I know that Alice the Great Horned Owl became imprinted on humans and is "mated" with her female handler Karla Bloem, but it's possible they've only seen this crane respond to male contact.
posted by muddgirl at 8:48 AM on April 11, 2015 [3 favorites]



I once had an African Crowned Crane perform a mating dance for me. Told it I was flattered, but that I was married to the woman laughing hysterically.
posted by Johnny Wallflower at 8:09 AM on April 11


The same thing happened to me at a fair, with a male turkey. On his card a judge had written "Nice Turkey" and when I read that aloud and added, "You really are a nice turkey!" (he really was a spectacular bird), he instantly puffed up his tail feathers and started strutting around his cage, making noises and staring at me. It was...disconcerting. My mother thought it was hilarious.
posted by jenjenc at 9:13 AM on April 11, 2015 [4 favorites]


I can't speak to real science and would love to know if anyone can, but I know that people I used to know who kept parrots treated it like a well-known fact that certain parrots had strong gender preferences one way or the other. I don't know why that should be true of parrots but not of cranes.
posted by Sequence at 9:50 AM on April 11, 2015 [2 favorites]


That is crazy.
posted by maryr at 9:52 AM on April 11, 2015


Hehehe Sequence, I was just going to say something about parrots...I always had budgies until I decided to adopt a third hand cockatiel. Early on he decided we were mates despite the fact that I already have a mate. We make fun of this, but every spring it's band aids and ear plugs. I always thought that larger parrots bonded so strongly, not the little guys. Right now it's breeding season and he's hopelessly at a loss as to why I don't want to build a nest under the stove.
posted by Calzephyr at 10:14 AM on April 11, 2015 [11 favorites]


Not a single bird has ever performed a mating dance for me. The closest I've ever come is cats rubbing their butts on me, which is actually not all that special feeling.
posted by jeather at 10:45 AM on April 11, 2015 [4 favorites]


certain parrots had strong gender preferences one way or the other

We saw this at the Butterfly Garden in Victoria, BC. One of the parrots would only interact with women. The keeper said it would hop onto a man only as a means to get to a woman.
posted by Johnny Wallflower at 11:17 AM on April 11, 2015 [2 favorites]
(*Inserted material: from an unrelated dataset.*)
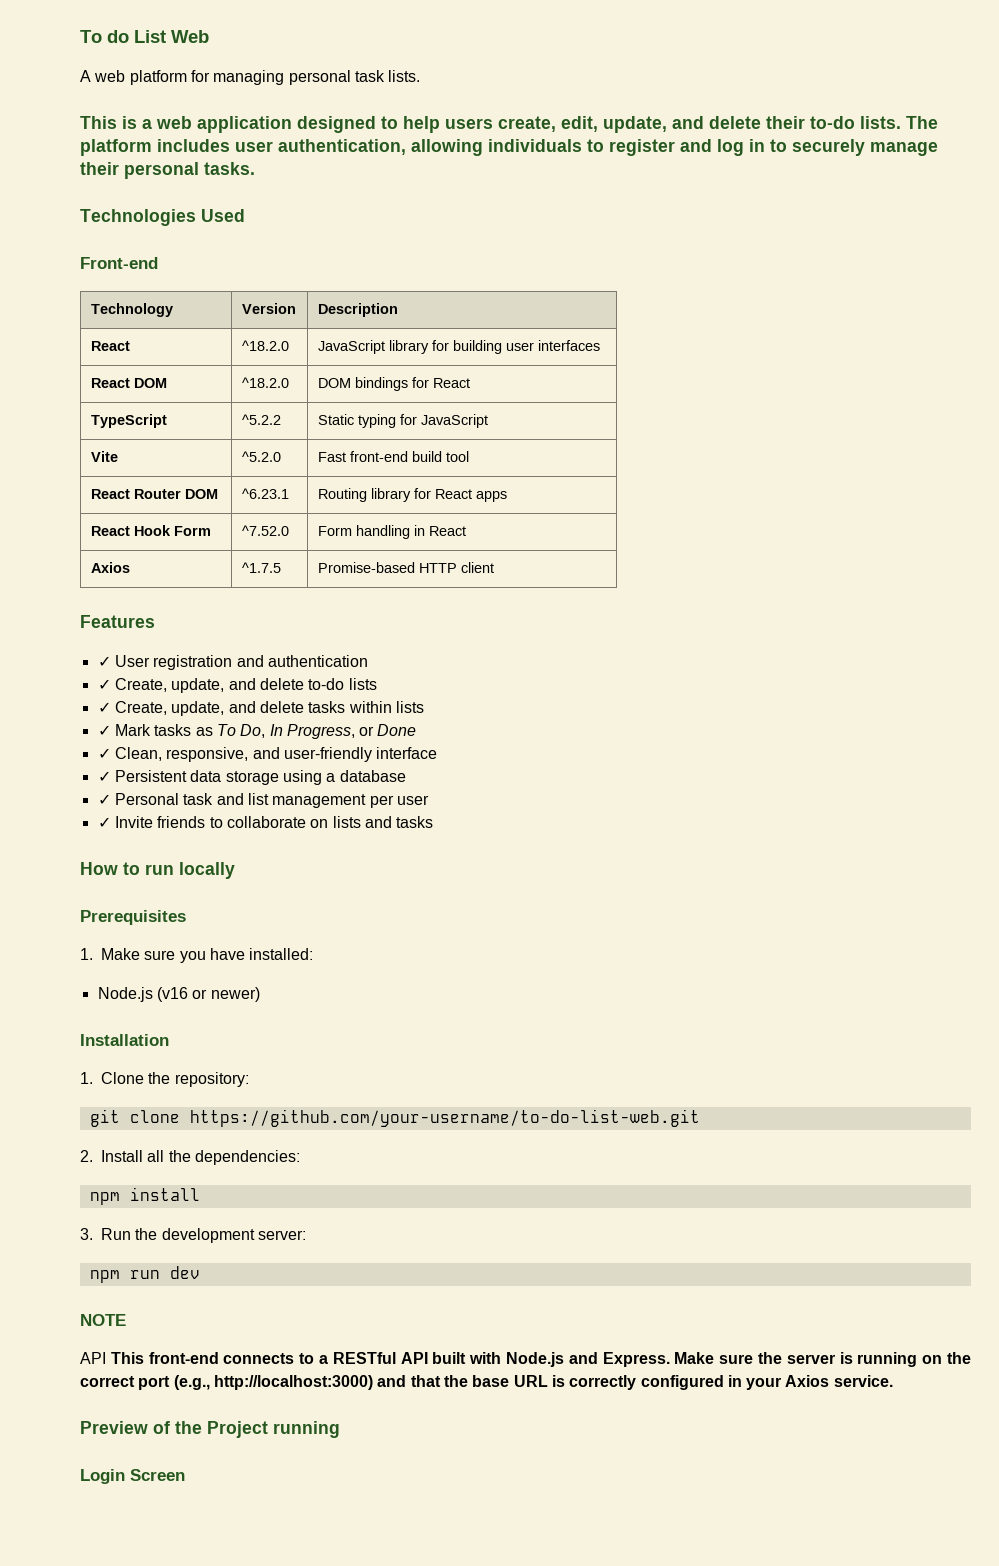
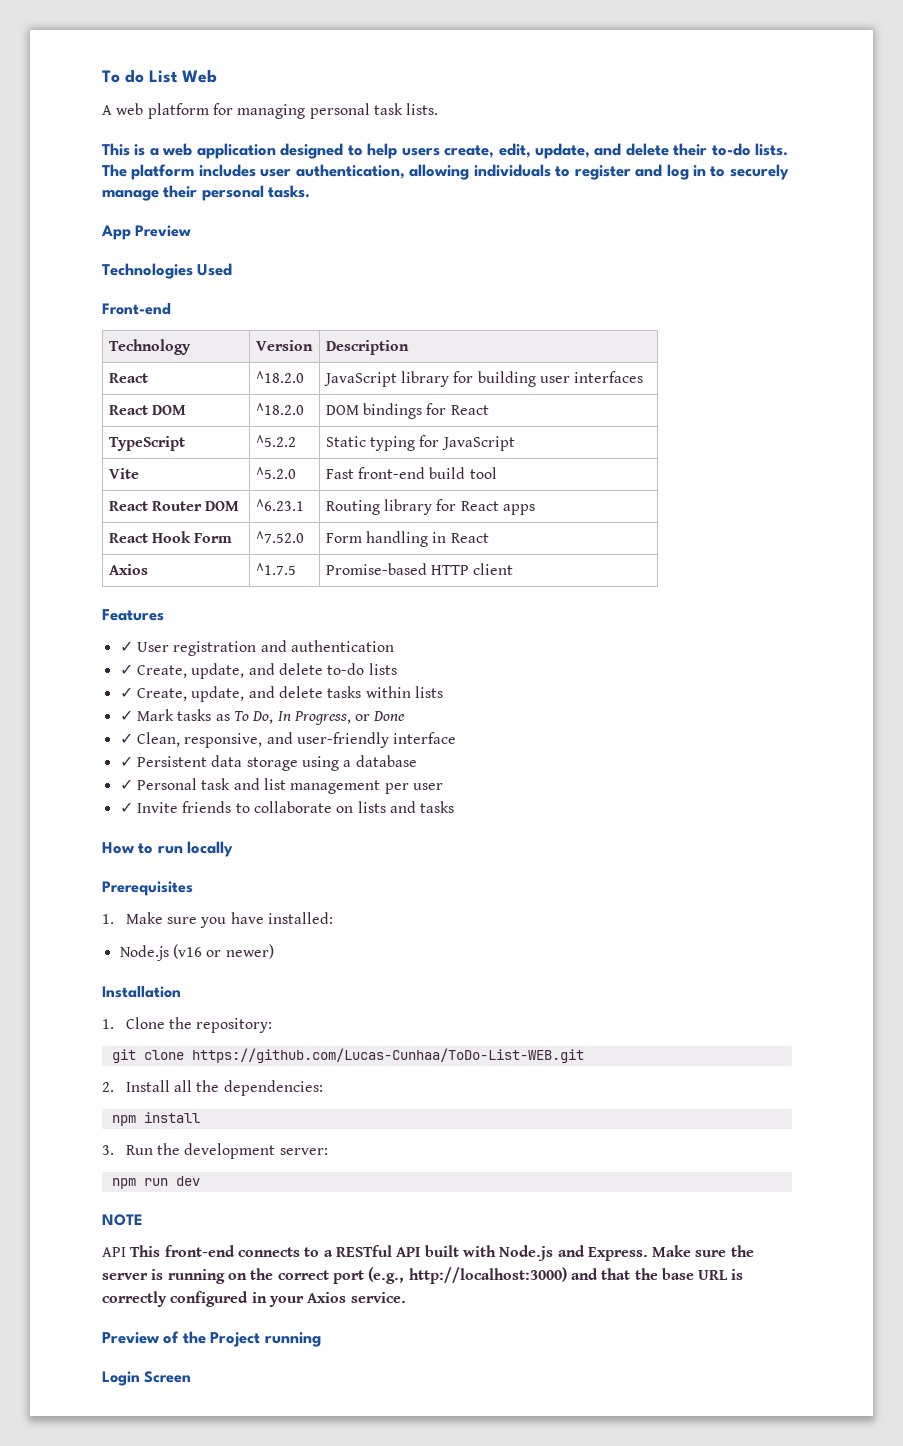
+ App Preview
- git clone https://github.com/your-username/to-do-list-web.git
+ git clone https://github.com/Lucas-Cunhaa/ToDo-List-WEB.git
The stuff in the Karla Bloem interview - does anyone know why they're not allowed to release into the wild without extraordinary precautions?
posted by corb at 11:25 AM on April 11, 2015


I'm not 100% sure, but I think it has to do with the wildlife permit that she qualifies for. She has a license to keep and to breed owls for research purposes, but not for the purpose of species propagation. She also doesn't have a rehabilitation license, which she briefly discusses when she talks about her research plan to have her breeding pair raise a set of foster owlets.
posted by muddgirl at 11:45 AM on April 11, 2015


Hey, one of these chicks looks like you, Chris!
posted by The Zeroth Law at 11:50 AM on April 11, 2015


I don't know how birds know, but I agree they seem to have a gender awareness and preference. I would love to see some science to back it up but it's uncanny. My husband and I had a pet crow (it's a long story) and she liked me way better even though my husband was the primary care giver. It wasn't until we had "her" DNA sexed that this preference started to make sense. (He was also very bossy with me than with my husband; female crows are low on the totem pole in crow families.)
posted by [insert clever name here] at 12:37 PM on April 11, 2015 [1 favorite]


Not just birds. Once upon a time I dated a guy who live in a house with two couples, and a cat. The cat was a hunter and brought back mousey gifts for the two women quite often. Then both couples split in the same week, and the women moved out. No mouse gifts for two weeks. Until I (also female) stayed over one night-- mouse gift for me in the morning. (I got to deal with it, after all the gift was clearly for me).

As for this story, well, all he ever meant to do was to keep her (species alive?)..
posted by nat at 1:33 PM on April 11, 2015 [1 favorite]


I was telling the owner of an African Gray, a nice, white-haired lady in her sixties, that my SO's Yellow-Naped Amazon loves him devotedly yet nips him pretty often.

The lady nodded sagely and said, "Parrots are rough lovers."

I changed the subject, lest details might be forthcoming.
posted by Short Attention Sp at 3:48 PM on April 11, 2015 [1 favorite]




"He's a bit frisky."
posted by Short Attention Sp at 6:51 PM on April 11, 2015


I don't know how birds know, but I agree they seem to have a gender awareness and preference.

Yes, actually, there was some discussion about this recently here.
posted by effugas at 11:11 PM on April 11, 2015 [1 favorite]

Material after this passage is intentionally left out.